ACTION ITEM:
Every record below needs to be written out exactly, apart from the pictures.

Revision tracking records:
+++
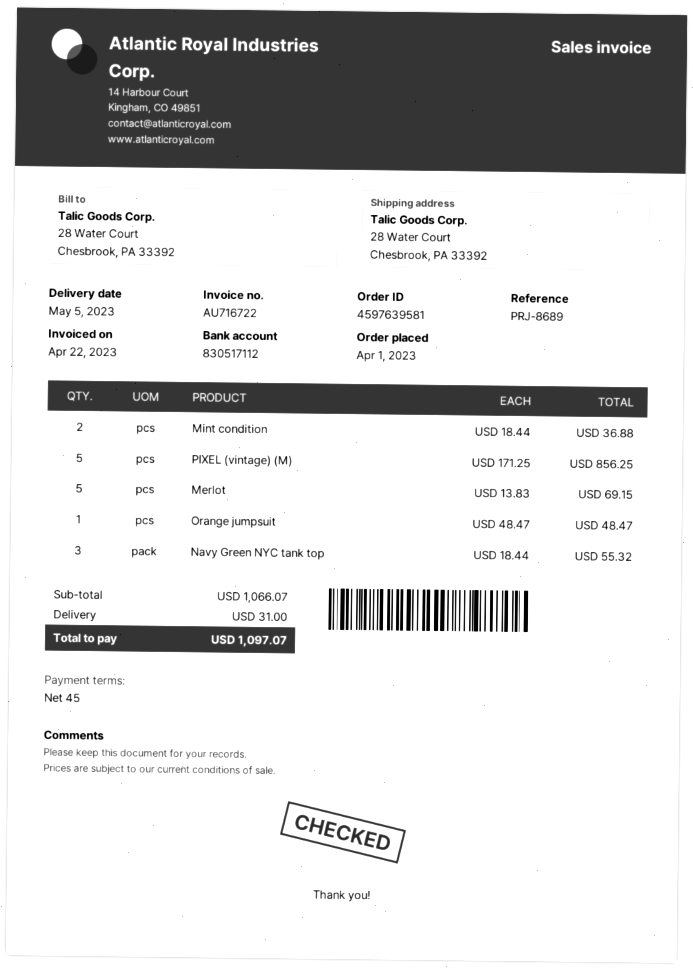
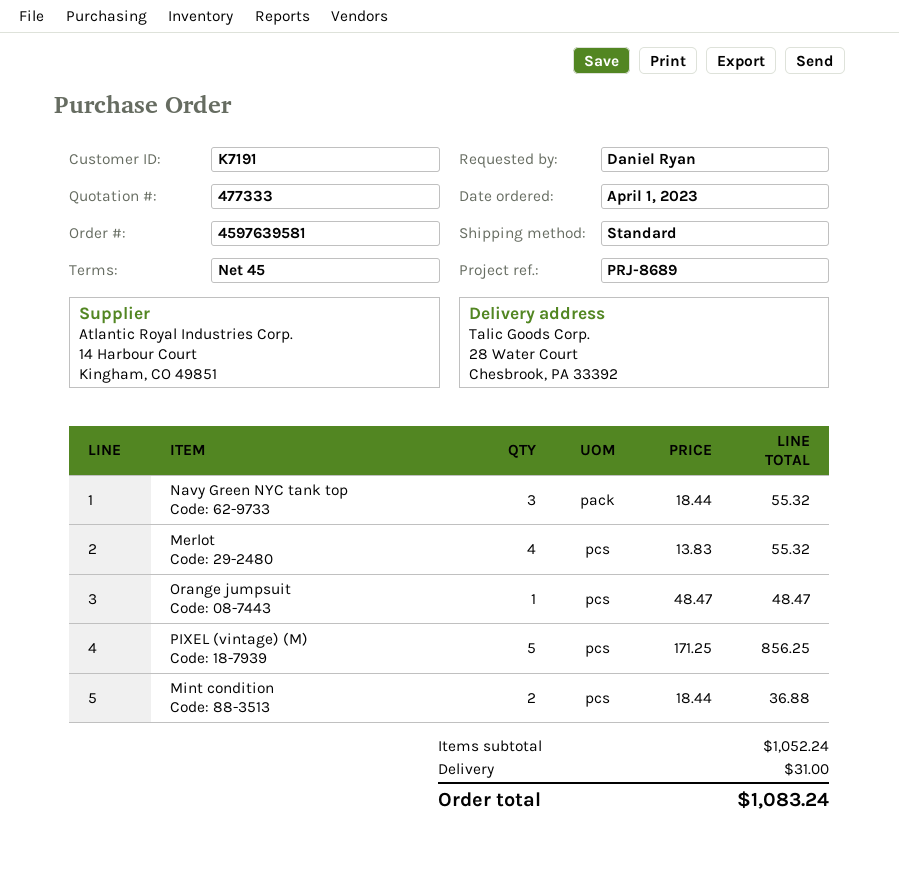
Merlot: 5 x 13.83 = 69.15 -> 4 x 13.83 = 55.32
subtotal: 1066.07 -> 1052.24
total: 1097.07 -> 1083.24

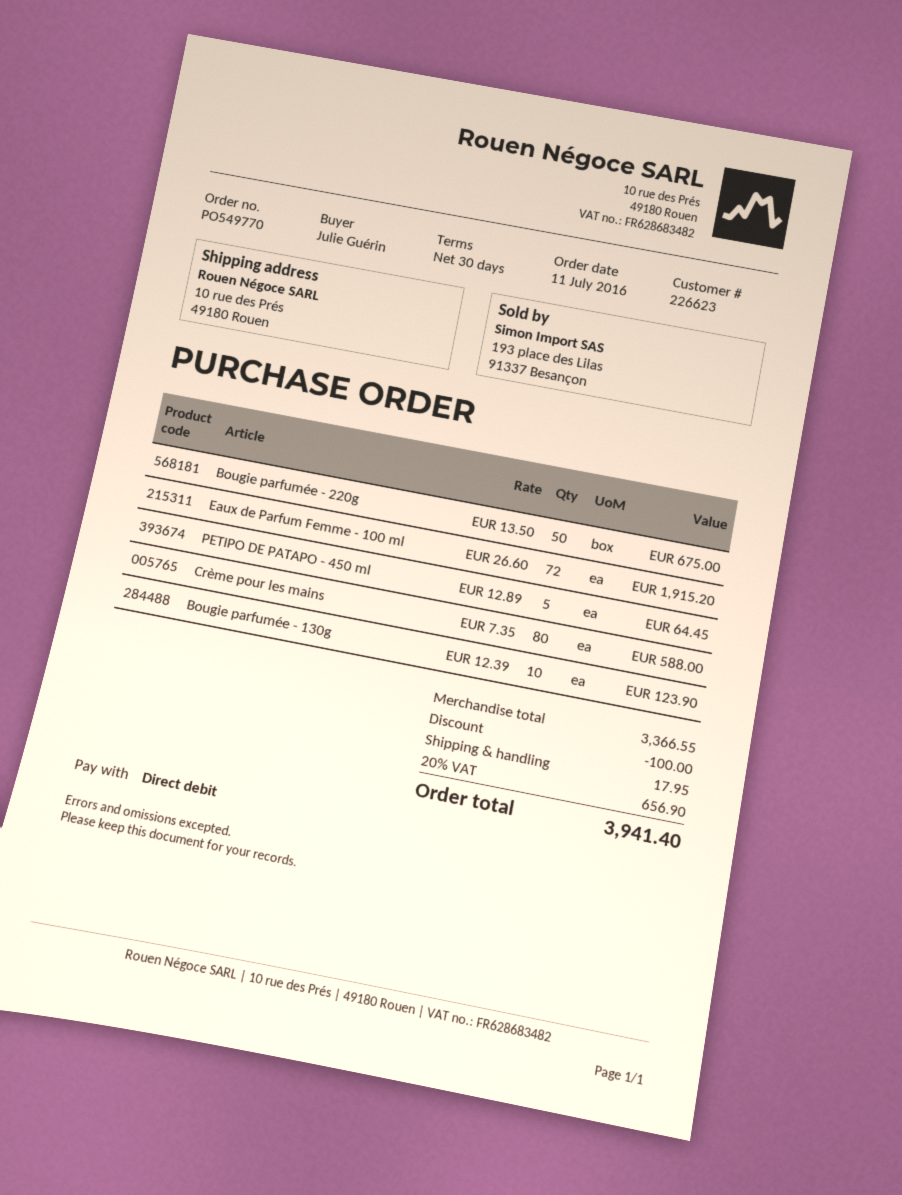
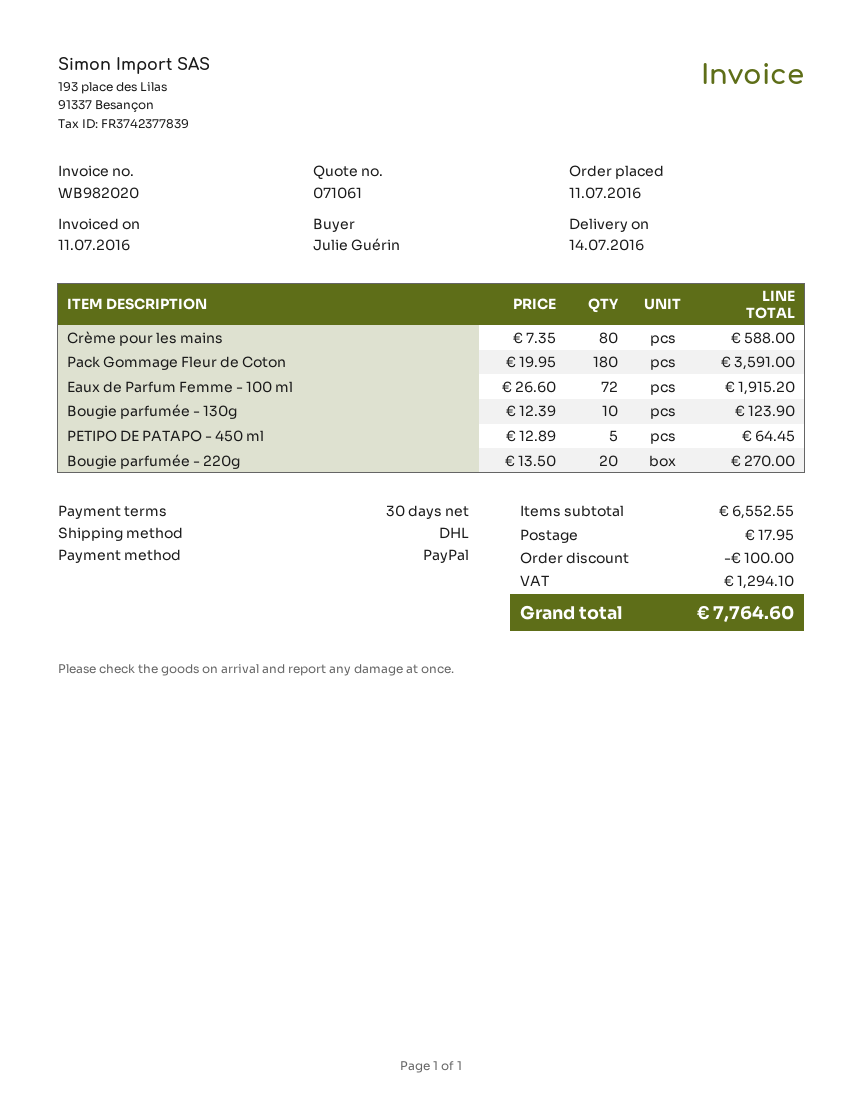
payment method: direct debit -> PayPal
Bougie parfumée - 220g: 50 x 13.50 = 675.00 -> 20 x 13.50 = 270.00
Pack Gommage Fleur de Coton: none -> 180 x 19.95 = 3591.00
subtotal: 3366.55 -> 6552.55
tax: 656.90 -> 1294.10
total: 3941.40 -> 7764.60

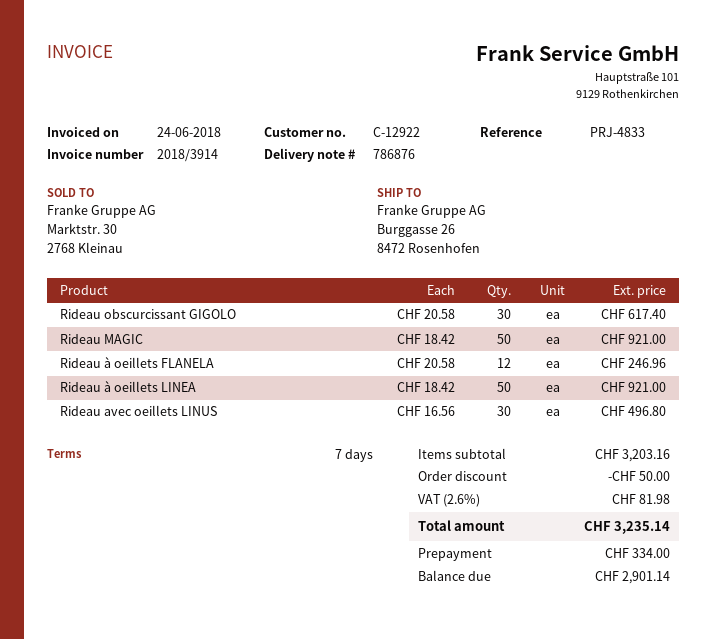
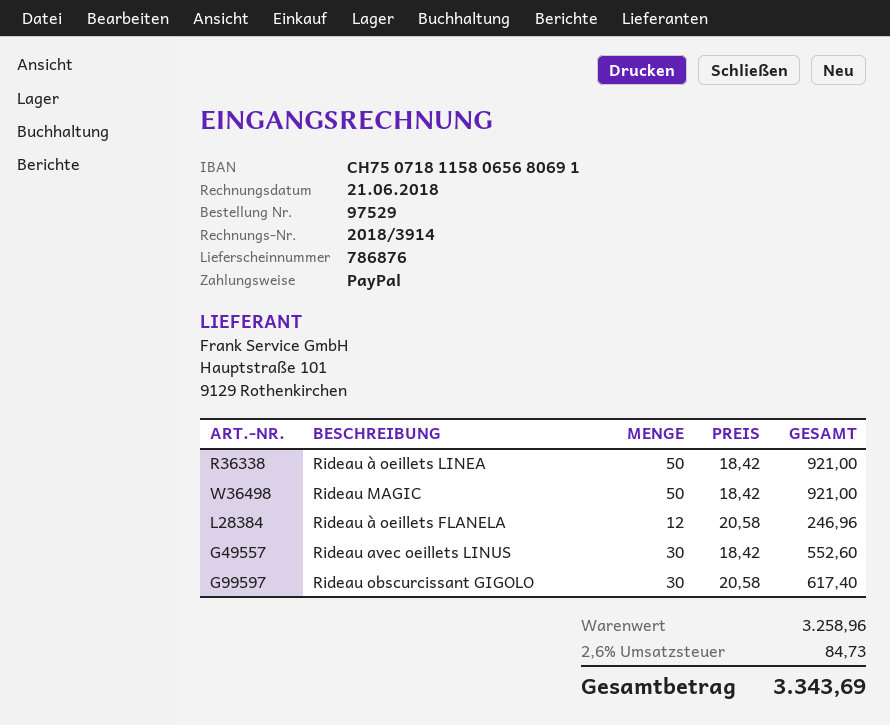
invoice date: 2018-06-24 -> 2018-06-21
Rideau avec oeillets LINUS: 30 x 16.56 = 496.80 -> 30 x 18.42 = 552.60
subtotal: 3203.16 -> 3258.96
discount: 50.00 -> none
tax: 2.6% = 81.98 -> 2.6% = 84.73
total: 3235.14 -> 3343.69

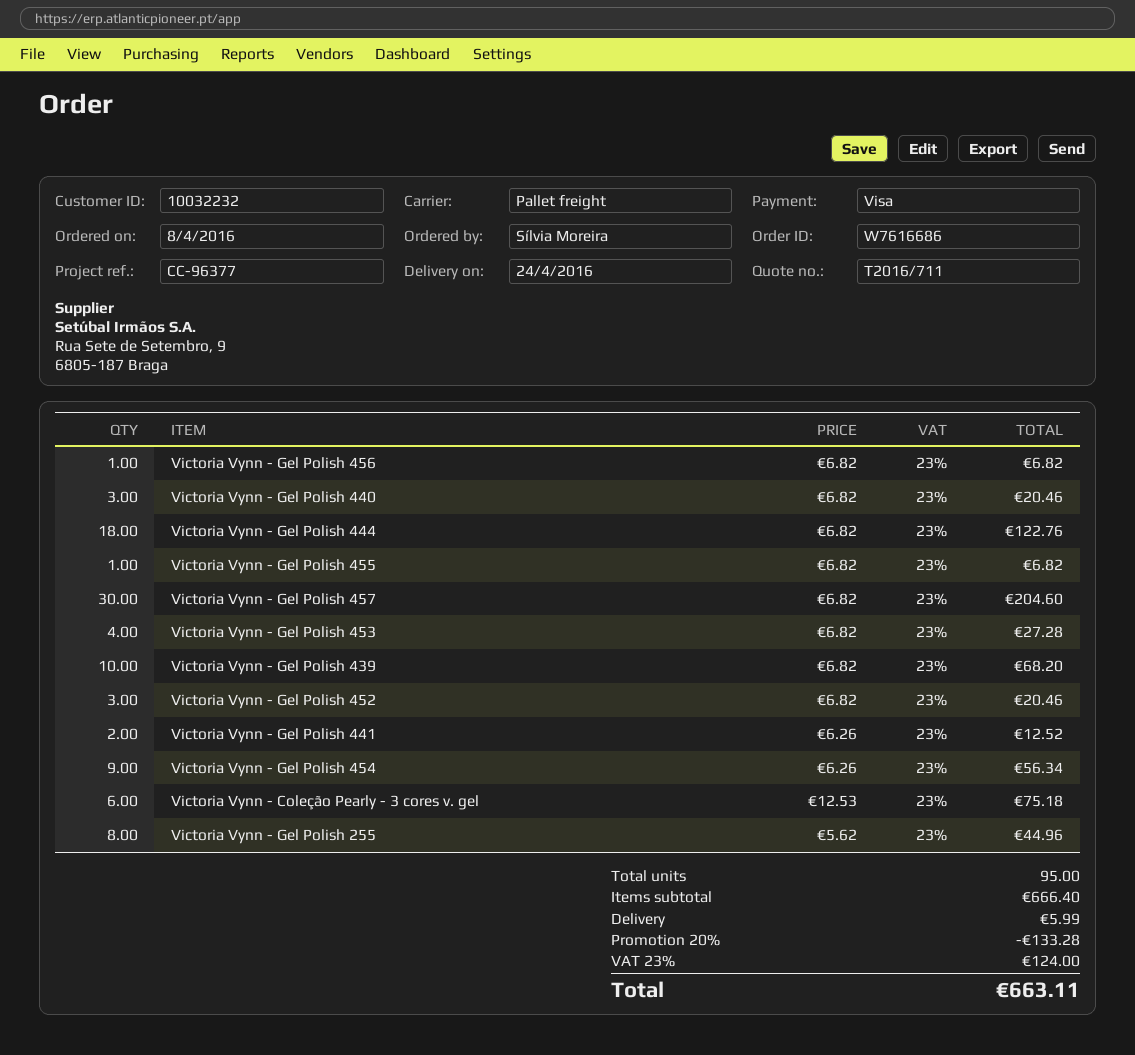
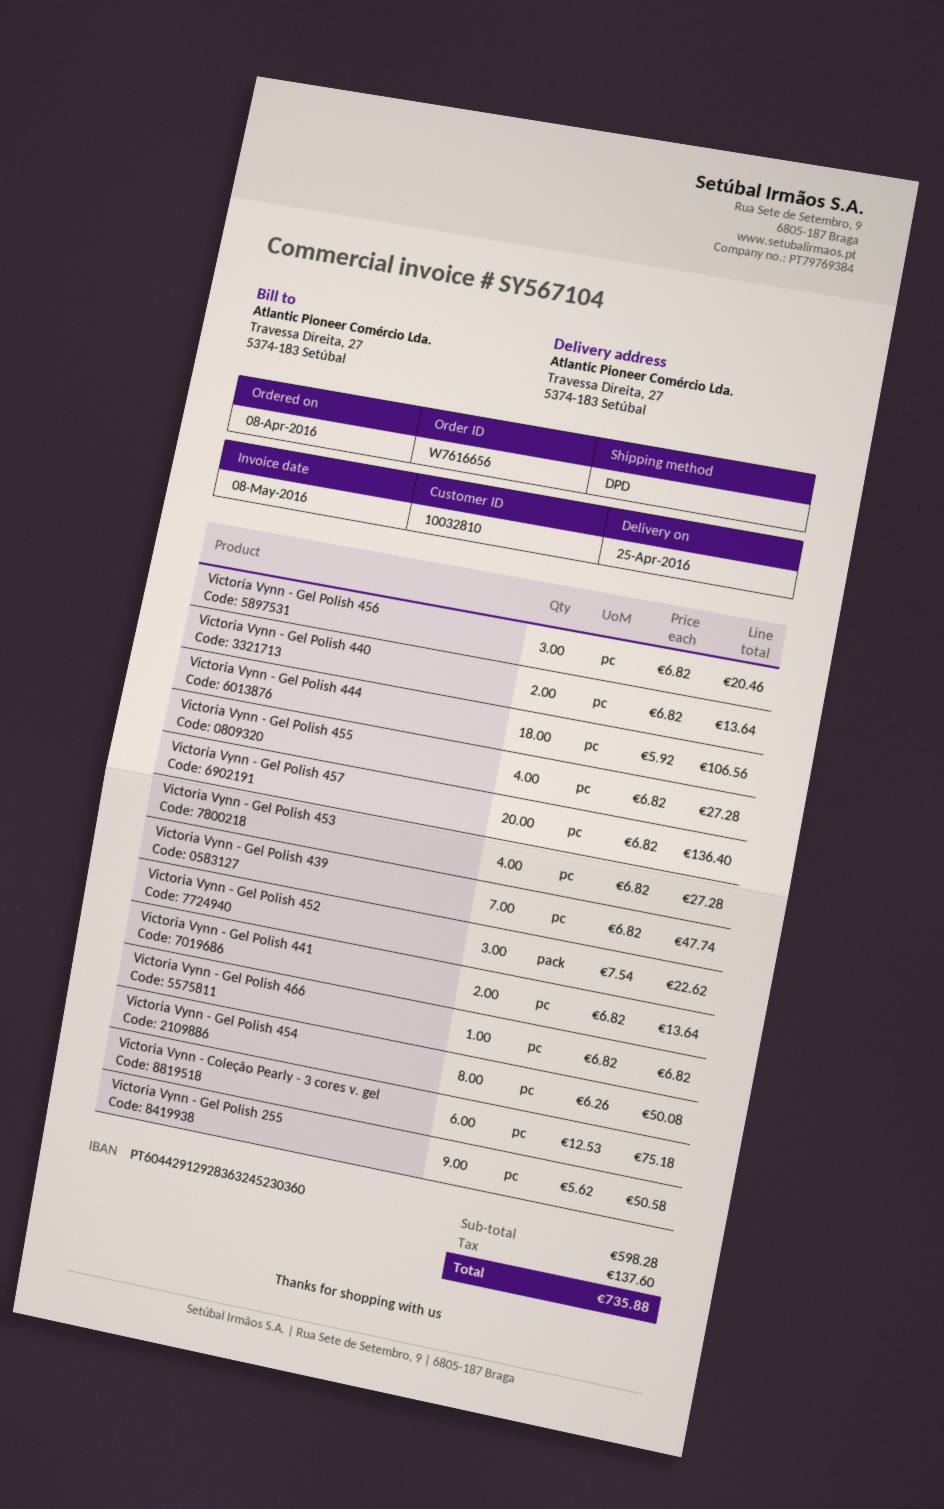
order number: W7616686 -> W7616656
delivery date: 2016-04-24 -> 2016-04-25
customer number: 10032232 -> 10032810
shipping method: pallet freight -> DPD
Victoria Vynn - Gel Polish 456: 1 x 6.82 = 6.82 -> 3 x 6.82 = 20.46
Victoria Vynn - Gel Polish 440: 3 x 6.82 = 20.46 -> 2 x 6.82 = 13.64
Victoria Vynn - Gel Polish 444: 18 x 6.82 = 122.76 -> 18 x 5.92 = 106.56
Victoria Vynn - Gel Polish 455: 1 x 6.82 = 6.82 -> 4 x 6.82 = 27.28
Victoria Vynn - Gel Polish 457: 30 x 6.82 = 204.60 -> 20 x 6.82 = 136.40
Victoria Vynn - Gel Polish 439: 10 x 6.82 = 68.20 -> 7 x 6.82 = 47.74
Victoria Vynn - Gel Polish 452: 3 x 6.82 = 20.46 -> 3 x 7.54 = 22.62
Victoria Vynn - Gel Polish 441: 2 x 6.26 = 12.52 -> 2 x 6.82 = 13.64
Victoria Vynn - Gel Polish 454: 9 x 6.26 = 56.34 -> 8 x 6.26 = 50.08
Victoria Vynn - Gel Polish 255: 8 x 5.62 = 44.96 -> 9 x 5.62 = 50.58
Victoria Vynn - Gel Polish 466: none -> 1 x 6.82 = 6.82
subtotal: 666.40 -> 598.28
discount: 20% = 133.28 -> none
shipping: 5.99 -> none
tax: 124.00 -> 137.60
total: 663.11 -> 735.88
+++
REPLY TO THE EXERCISE:
Merlot: 5 x 13.83 = 69.15 -> 4 x 13.83 = 55.32
subtotal: 1066.07 -> 1052.24
total: 1097.07 -> 1083.24

payment method: direct debit -> PayPal
Bougie parfumée - 220g: 50 x 13.50 = 675.00 -> 20 x 13.50 = 270.00
Pack Gommage Fleur de Coton: none -> 180 x 19.95 = 3591.00
subtotal: 3366.55 -> 6552.55
tax: 656.90 -> 1294.10
total: 3941.40 -> 7764.60

invoice date: 2018-06-24 -> 2018-06-21
Rideau avec oeillets LINUS: 30 x 16.56 = 496.80 -> 30 x 18.42 = 552.60
subtotal: 3203.16 -> 3258.96
discount: 50.00 -> none
tax: 2.6% = 81.98 -> 2.6% = 84.73
total: 3235.14 -> 3343.69

order number: W7616686 -> W7616656
delivery date: 2016-04-24 -> 2016-04-25
customer number: 10032232 -> 10032810
shipping method: pallet freight -> DPD
Victoria Vynn - Gel Polish 456: 1 x 6.82 = 6.82 -> 3 x 6.82 = 20.46
Victoria Vynn - Gel Polish 440: 3 x 6.82 = 20.46 -> 2 x 6.82 = 13.64
Victoria Vynn - Gel Polish 444: 18 x 6.82 = 122.76 -> 18 x 5.92 = 106.56
Victoria Vynn - Gel Polish 455: 1 x 6.82 = 6.82 -> 4 x 6.82 = 27.28
Victoria Vynn - Gel Polish 457: 30 x 6.82 = 204.60 -> 20 x 6.82 = 136.40
Victoria Vynn - Gel Polish 439: 10 x 6.82 = 68.20 -> 7 x 6.82 = 47.74
Victoria Vynn - Gel Polish 452: 3 x 6.82 = 20.46 -> 3 x 7.54 = 22.62
Victoria Vynn - Gel Polish 441: 2 x 6.26 = 12.52 -> 2 x 6.82 = 13.64
Victoria Vynn - Gel Polish 454: 9 x 6.26 = 56.34 -> 8 x 6.26 = 50.08
Victoria Vynn - Gel Polish 255: 8 x 5.62 = 44.96 -> 9 x 5.62 = 50.58
Victoria Vynn - Gel Polish 466: none -> 1 x 6.82 = 6.82
subtotal: 666.40 -> 598.28
discount: 20% = 133.28 -> none
shipping: 5.99 -> none
tax: 124.00 -> 137.60
total: 663.11 -> 735.88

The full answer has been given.